Increasing sample size benefits a research study by increasing the confidence and reliability of the confidence interval, and as a result, the precision with which the population parameter can be estimated. Other choices affect how wide or how narrow a confidence interval will be: choice of statistic, with t being wider/more conservative than z, as well as degree of confidence, with lesser degrees such as 90% resulting in wider/more conservative intervals than 99%. An increase in sample size tends to have an even more meaningful effect, due to the formula for standard error (i.e. the ratio of 'sample standard deviation / sample size1/2'), resulting in the fact that standard error varies inversely with sample size. As a result, more observations in the sample (all other factors equal) improve the quality of a research study.
At the same time, two other factors tend to make larger sample sizes less desirable. The first consideration, which primarily affects time-series data, is that population parameters have a tendency to change over time. For example, if we are studying a mutual fund and using five years of quarterly returns in our analysis (i.e. sample size of 20, 5 years x 4 quarters a year). The resulting confidence interval appears too wide so in an effort to increase precision, we use 20 years of data (80 observations). However, when we reach back into the 1980s to study this fund, it had a different fund manager, plus it was buying more small-cap value companies, whereas today it is a blend of growth and value, with mid to large market caps. In addition, the factors affecting today's stock market (and mutual fund returns) are much different compared to back in the 1980s. In short, the population parameters have changed over time, and data from 20 years ago shouldn't be mixed with data from the most recent five years.
The other consideration is that increasing sample size can involve additional expenses. Take the example of researching hiring plans at S&P 500 firms (cross-sectional research). A sample size of 25 was suggested, which would involve contacting the human resources department of 25 firms. By increasing the sample size to 100, or 200 or higher, we do achieve stronger precision in making our conclusions, but at what cost?

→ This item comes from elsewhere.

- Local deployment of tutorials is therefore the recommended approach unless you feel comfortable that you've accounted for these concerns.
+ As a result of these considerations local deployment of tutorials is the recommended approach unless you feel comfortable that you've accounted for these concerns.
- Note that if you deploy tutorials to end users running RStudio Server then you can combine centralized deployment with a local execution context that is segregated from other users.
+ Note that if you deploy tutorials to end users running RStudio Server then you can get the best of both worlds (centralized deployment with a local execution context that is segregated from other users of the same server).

In many cross-sectional studies, particularly in the real world, where each sample takes time and costs money, it's sufficient to leave sample size at a certain lower level, as the additional precision isn't worth the additional cost.
Data Mining Bias
Data mining is the practice of searching through historical data in an effort to find significant patterns, with which researchers can build a model and make conclusions on how this population will behave in the future. For example, the so-called January effect, where stock market returns tend to be stronger in the month of January, is a product of data mining: monthly returns on indexes going back 50 to 70 years were sorted and compared against one another, and the patterns for the month of January were noted. Another well-known conclusion from data mining is the 'Dogs of the Dow' strategy: each January, among the 30 companies in the Dow industrials, buy the 10 with the highest dividend yields. Such a strategy outperforms the market over the long run.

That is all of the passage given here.